### [Your assignment]
Every record needs to be repeated exactly; its pictures do not.

### [Source records]
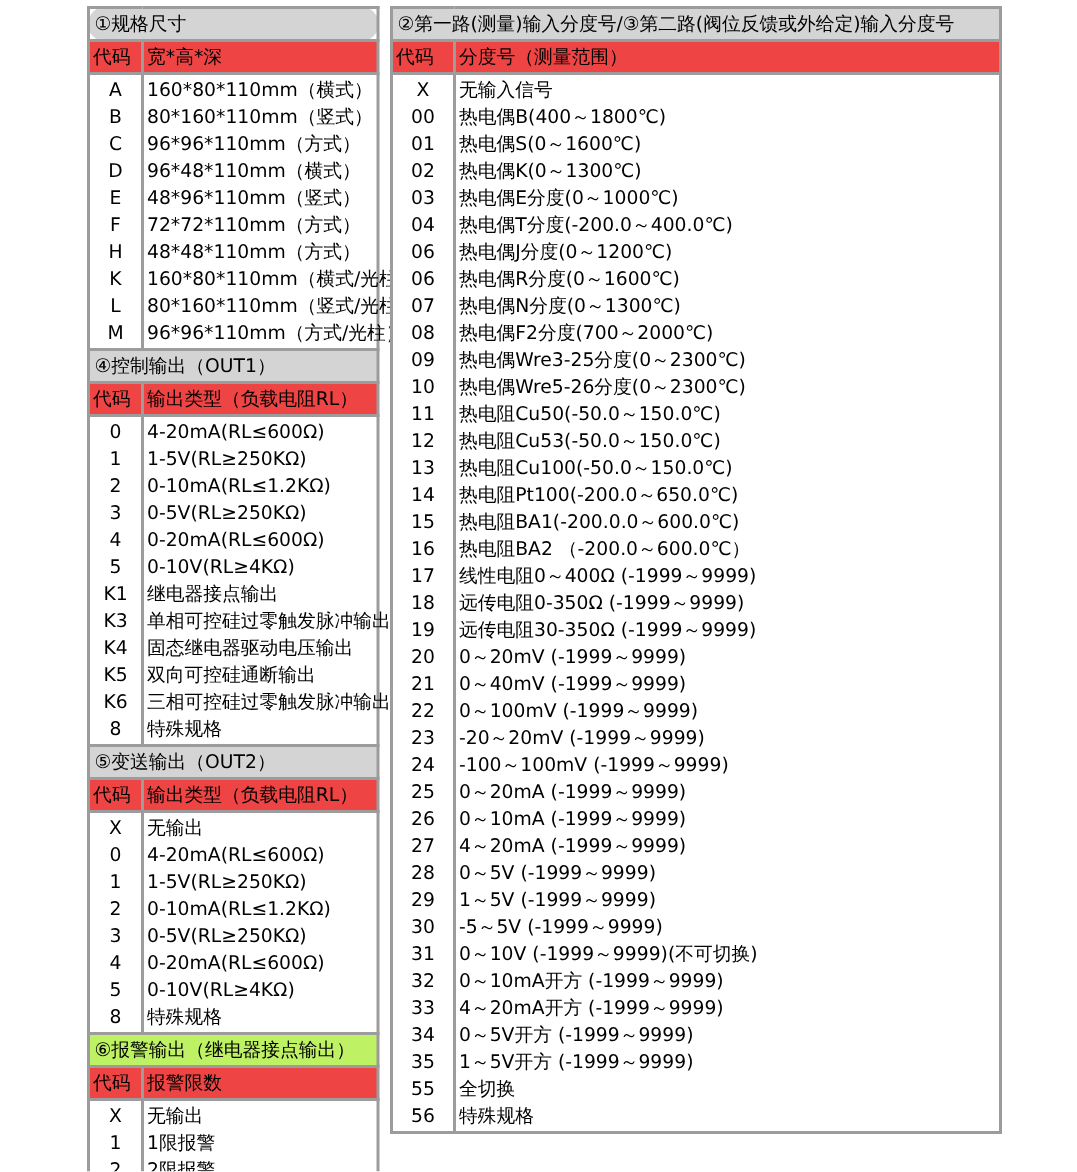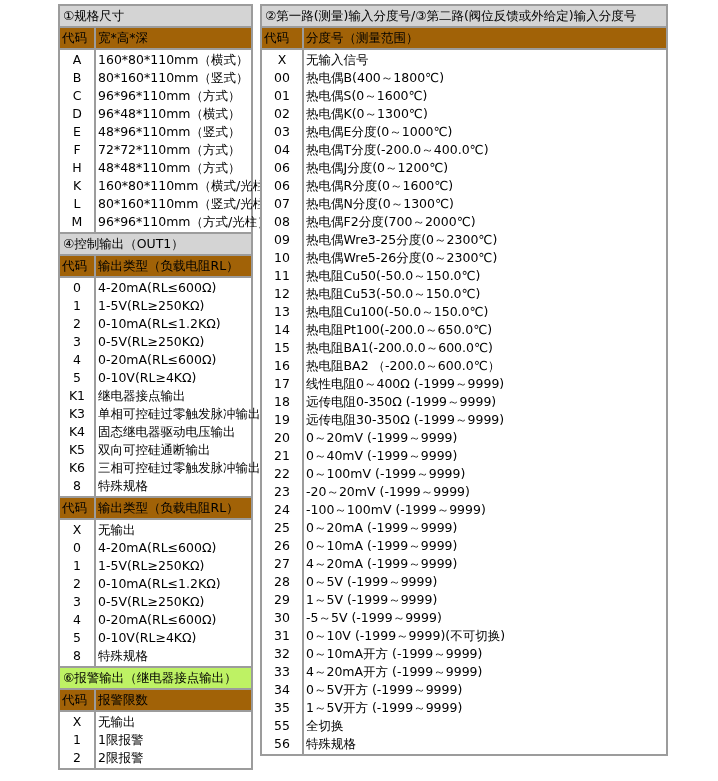"①规格尺寸" th { border-radius: none -> 10px }
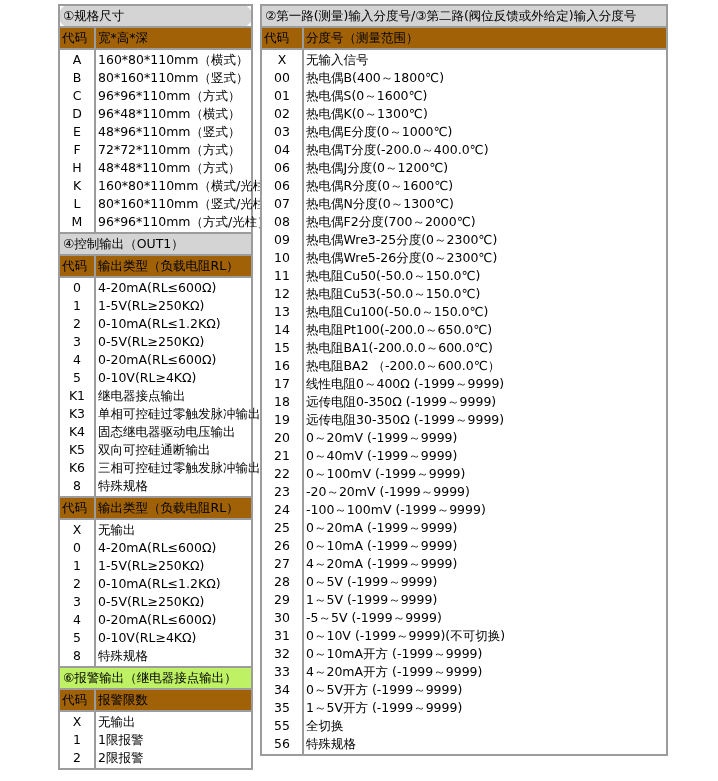"代码" tr.hdr td { background: #a16207 -> #ef4444 }
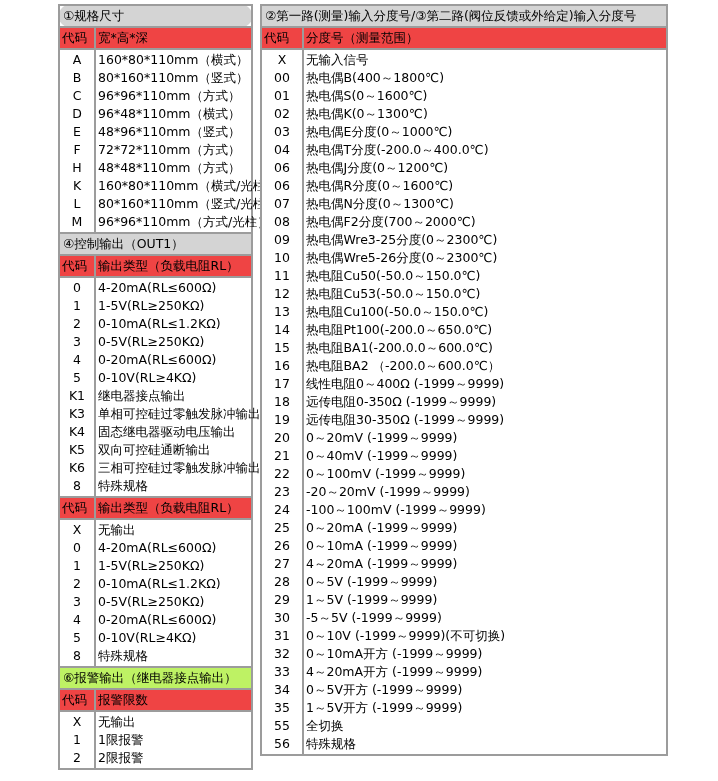"⑤变送输出（OUT2）" tr.sec { html: none -> <tr> <th>⑤变送输出（OUT2）</th> </tr> }
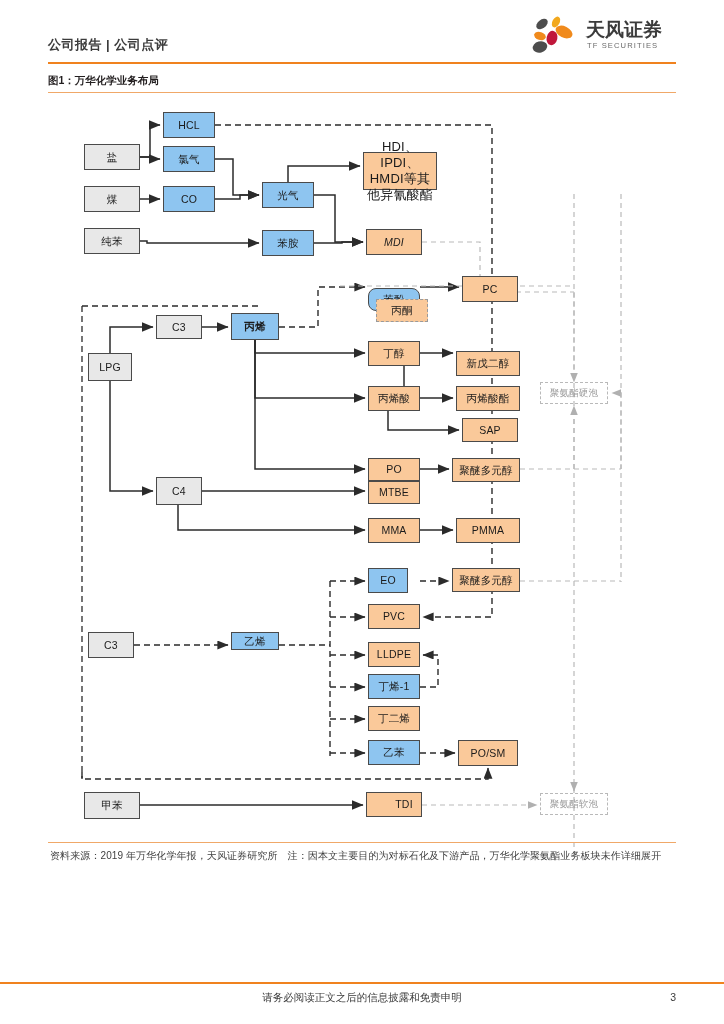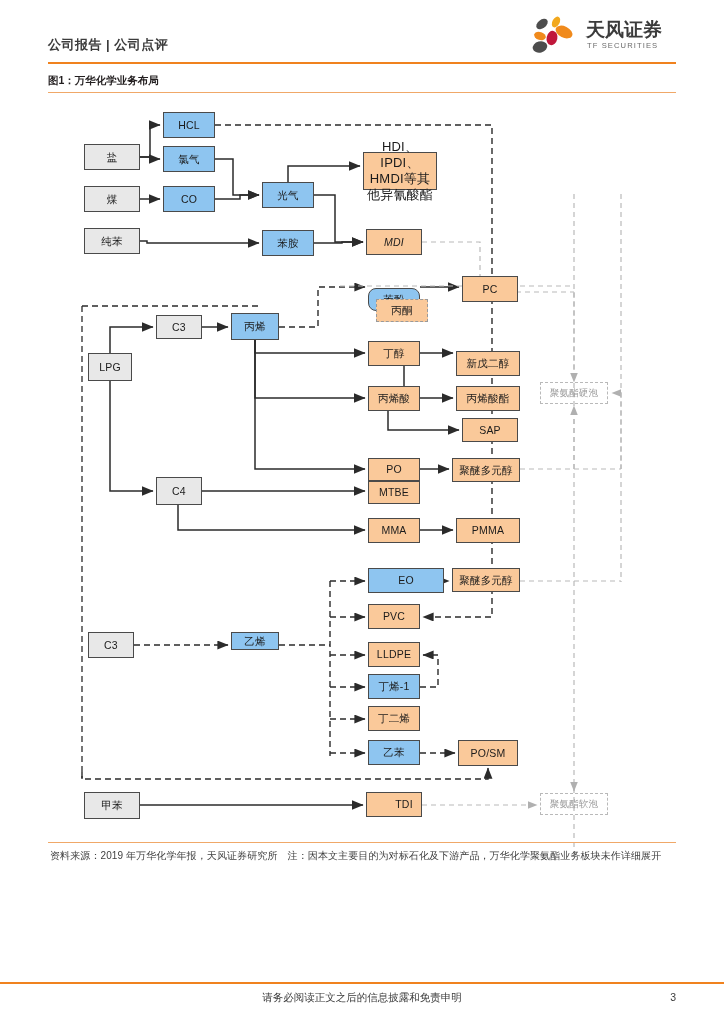"丙烯" div.node { font-weight: none -> bold }
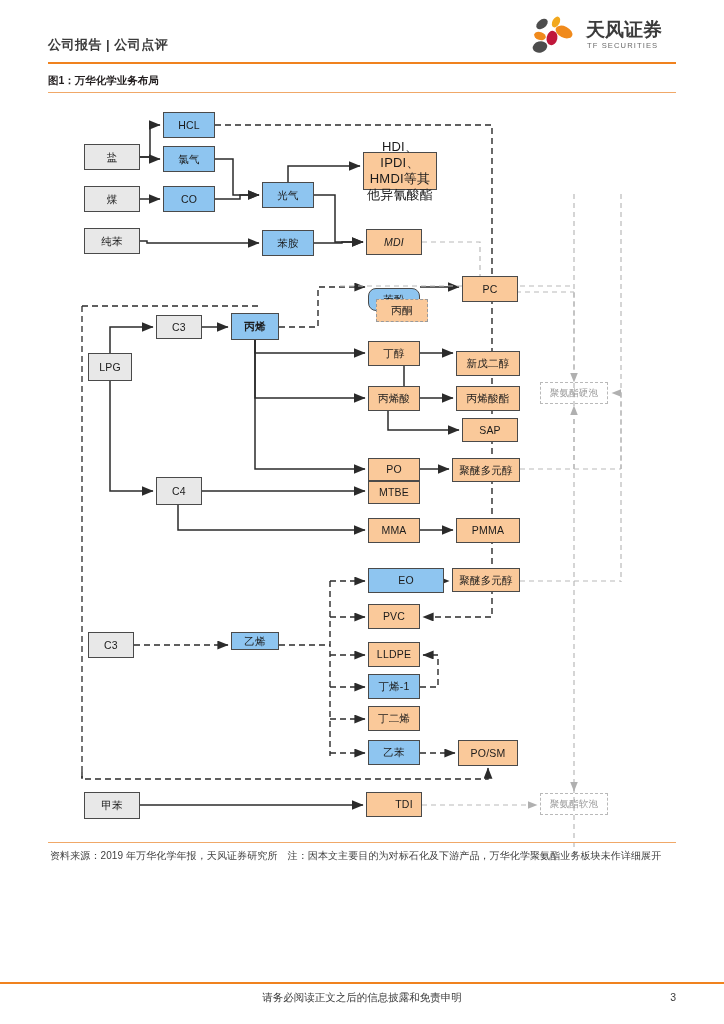"EO" div.node { width: 76px -> 40px }
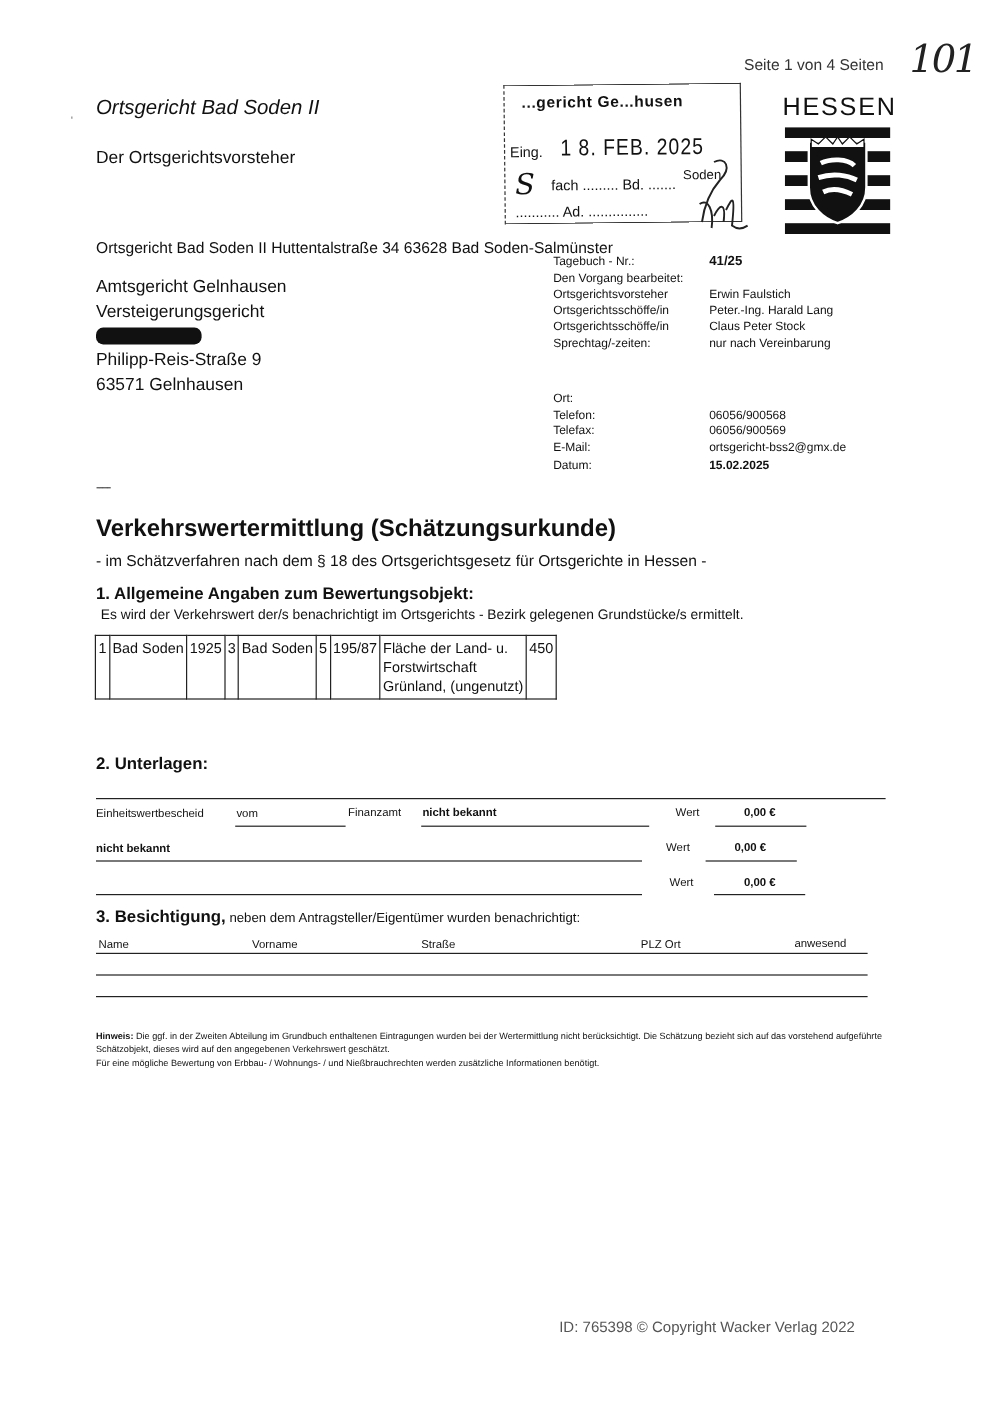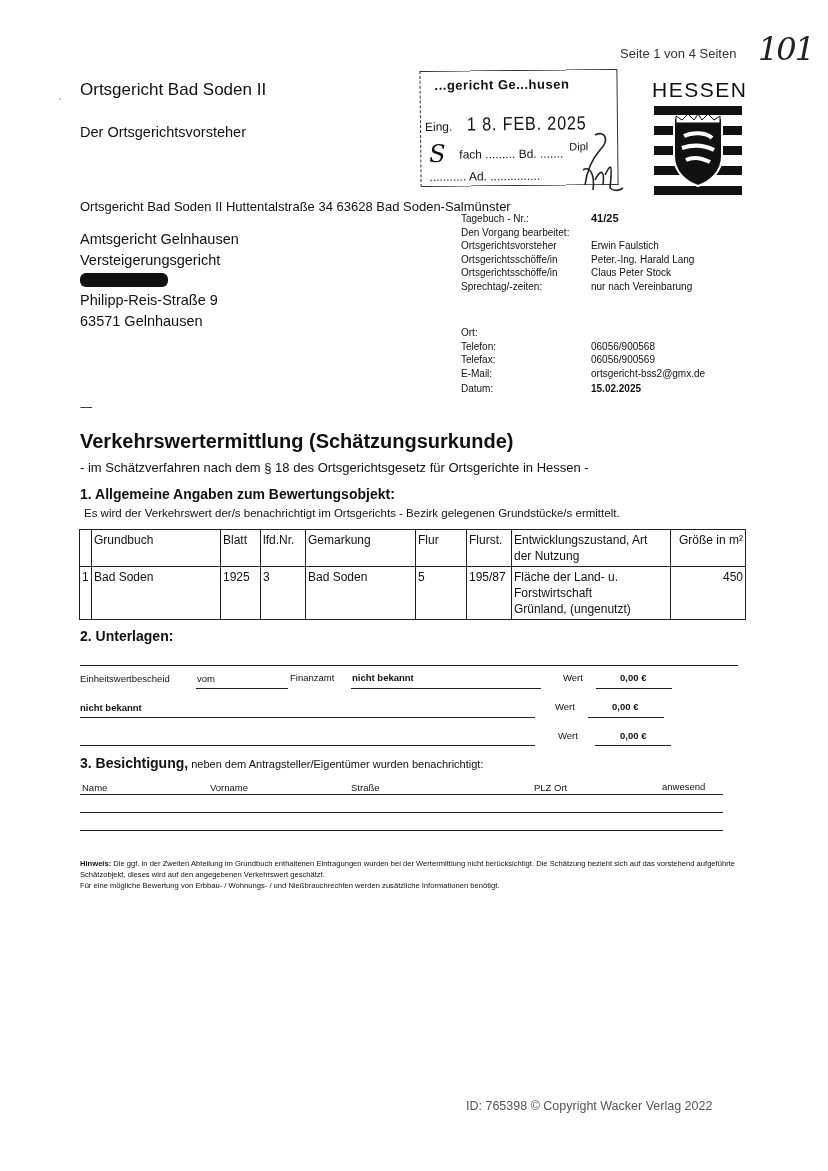"Ortsgericht Bad Soden II" .org-title { font-style: none -> italic }
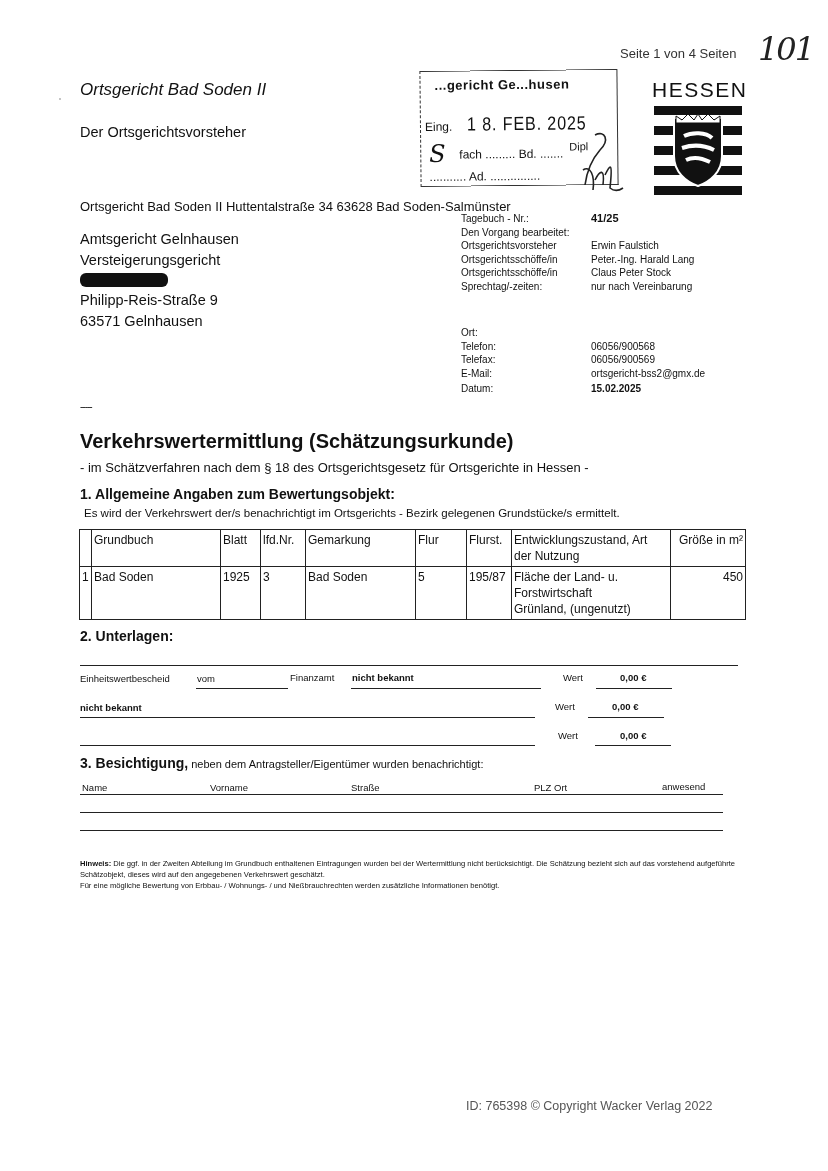"Dipl" div.abs { text: Dipl -> Soden }
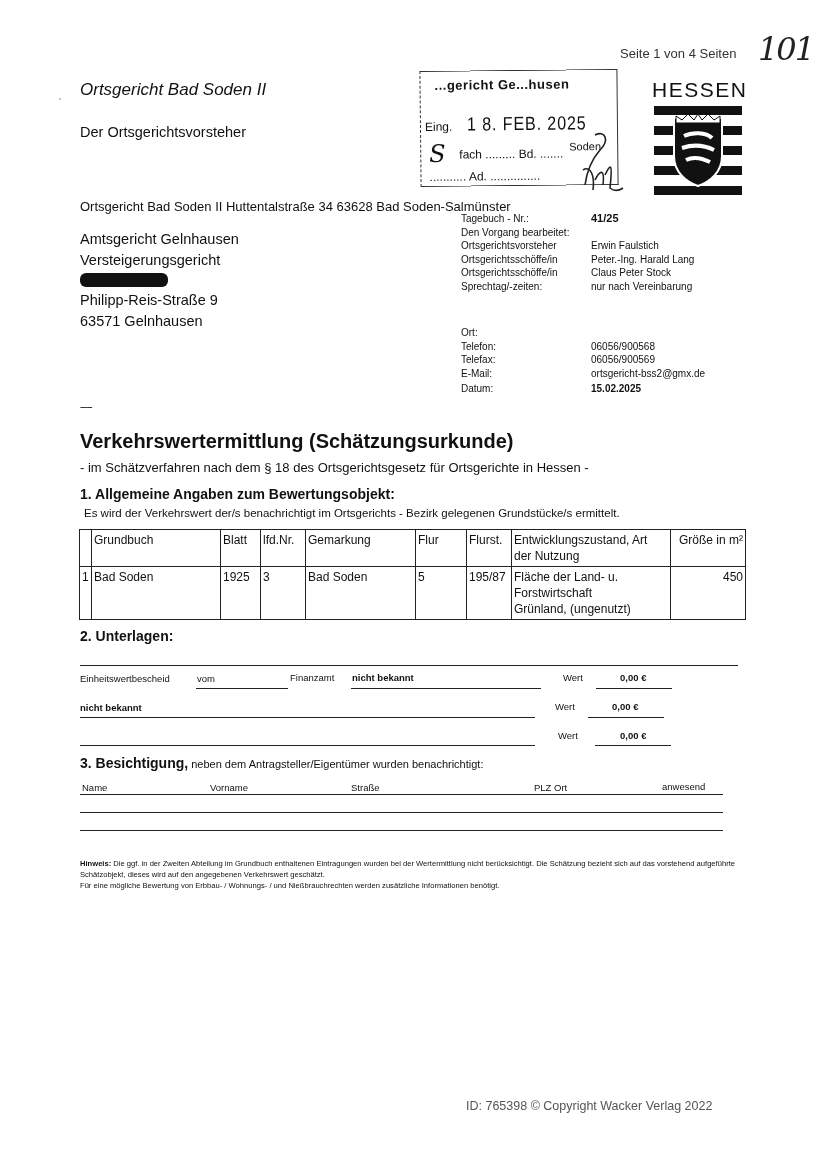"Grundbuch" tr.head { html: <tr> <td></td> <td>Grundbuch</td> <td>Blatt</td> <td>lfd.Nr.</td> <td>Gemarkung</td> <td>Flur</td> <td>Flurst.</td> <td>Entwicklungszustand, Art der Nutzung</td> <td>Größe in m²</td> </tr> -> none }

### [Exercise response]
"①规格尺寸" th { border-radius: none -> 10px }
"代码" tr.hdr td { background: #a16207 -> #ef4444 }
"⑤变送输出（OUT2）" tr.sec { html: none -> <tr> <th>⑤变送输出（OUT2）</th> </tr> }
"丙烯" div.node { font-weight: none -> bold }
"EO" div.node { width: 76px -> 40px }
"Ortsgericht Bad Soden II" .org-title { font-style: none -> italic }
"Dipl" div.abs { text: Dipl -> Soden }
"Grundbuch" tr.head { html: <tr> <td></td> <td>Grundbuch</td> <td>Blatt</td> <td>lfd.Nr.</td> <td>Gemarkung</td> <td>Flur</td> <td>Flurst.</td> <td>Entwicklungszustand, Art der Nutzung</td> <td>Größe in m²</td> </tr> -> none }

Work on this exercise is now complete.